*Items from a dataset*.
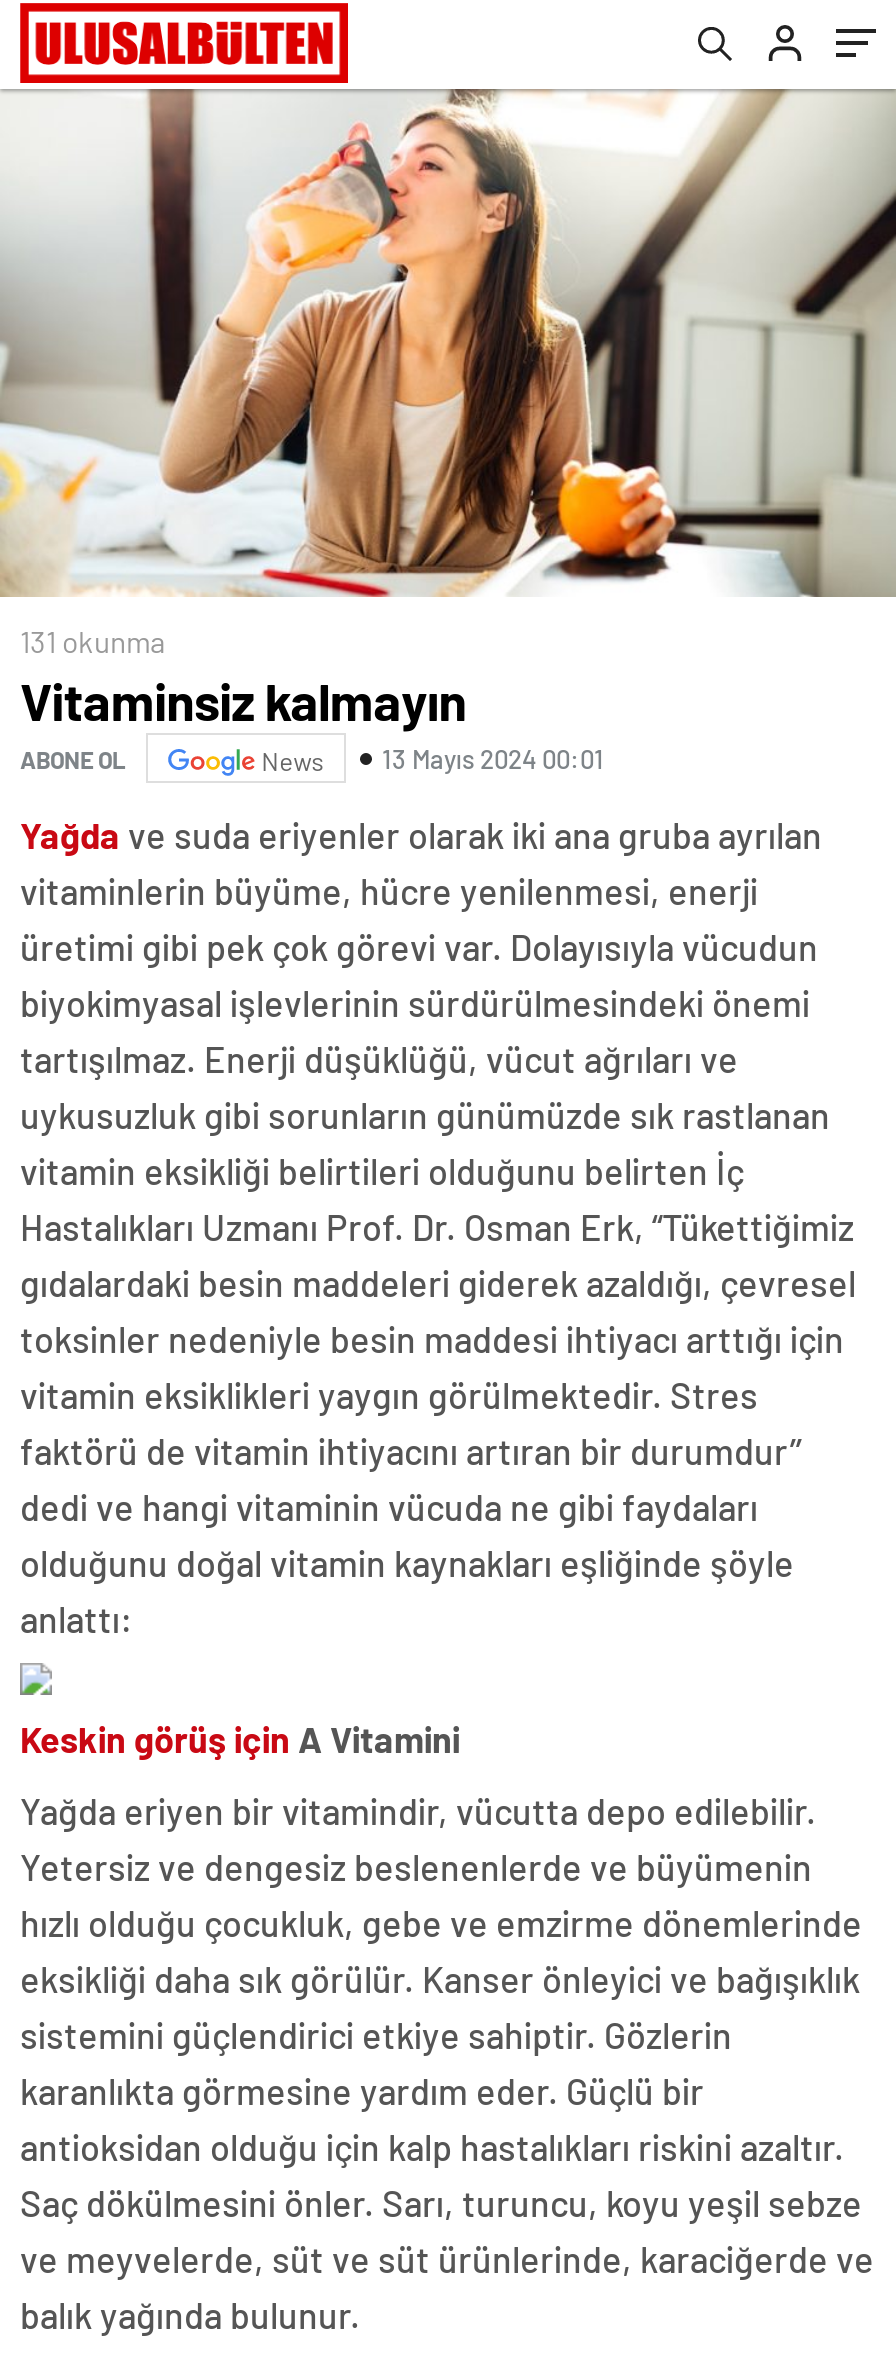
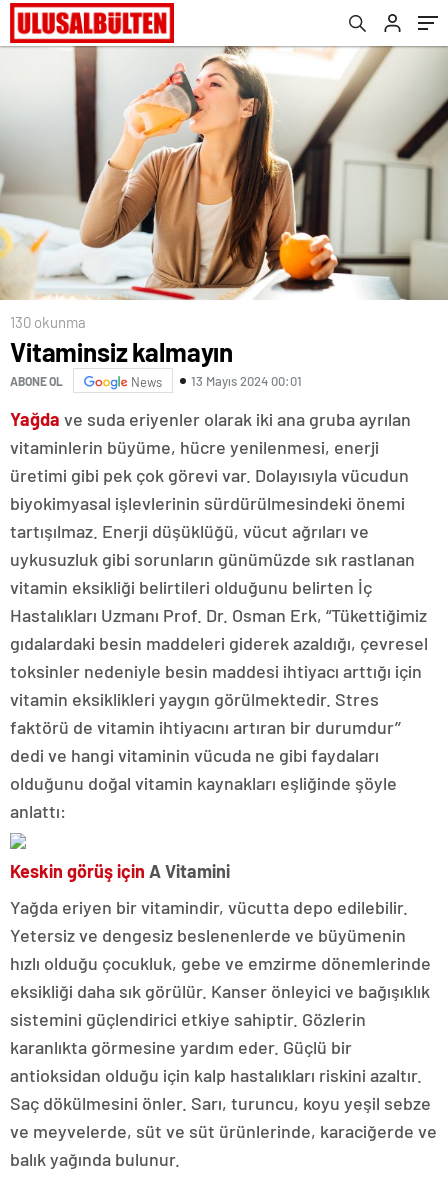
- 131 okunma
+ 130 okunma
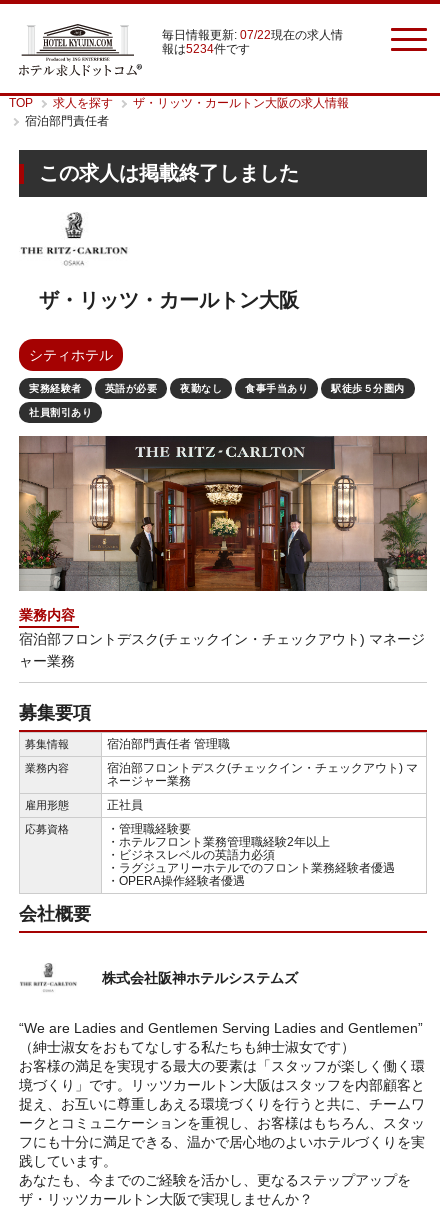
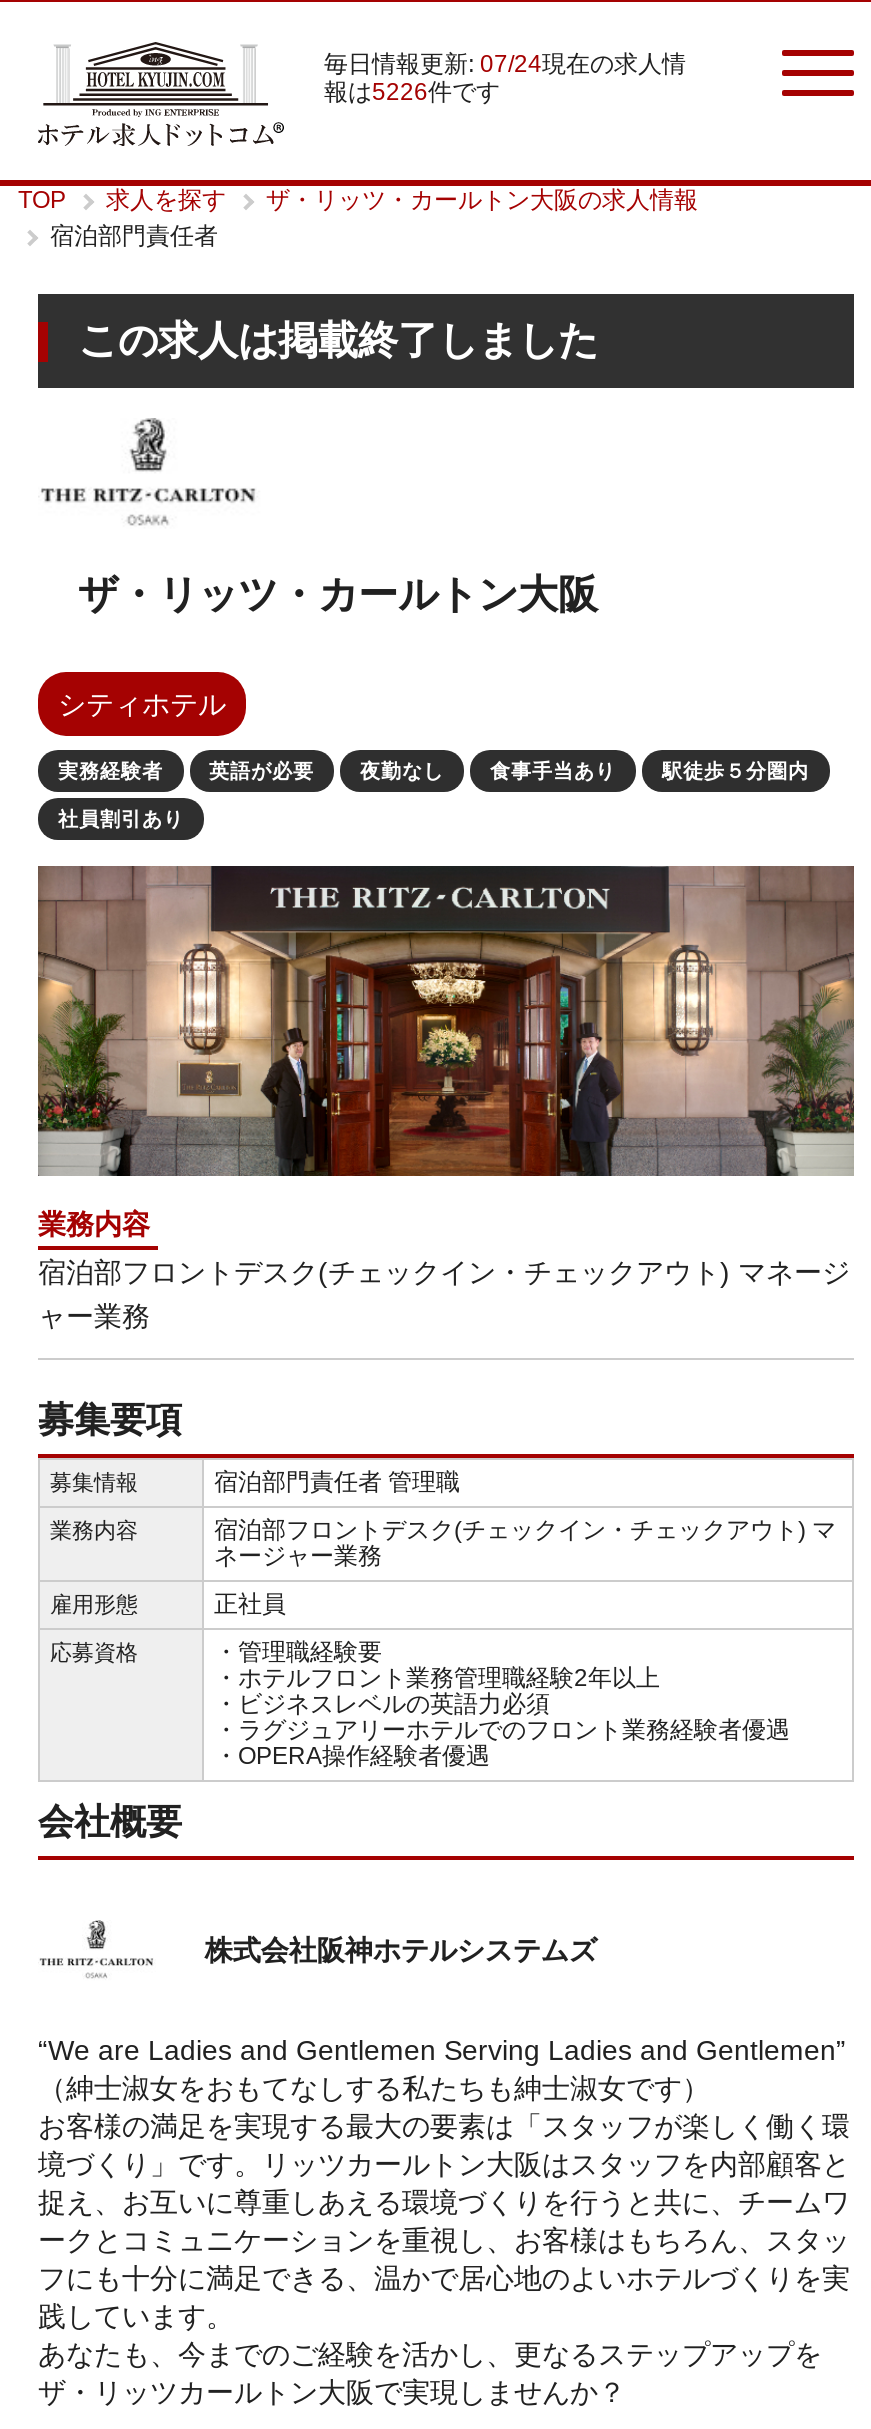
- 毎日情報更新: 07/22現在の求人情
+ 毎日情報更新: 07/24現在の求人情

- 報は5234件です
+ 報は5226件です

*How to complete this task*. Where a line of the data above includes "毎日情報更新", copy that line.

*Task result*.
- 毎日情報更新: 07/22現在の求人情
+ 毎日情報更新: 07/24現在の求人情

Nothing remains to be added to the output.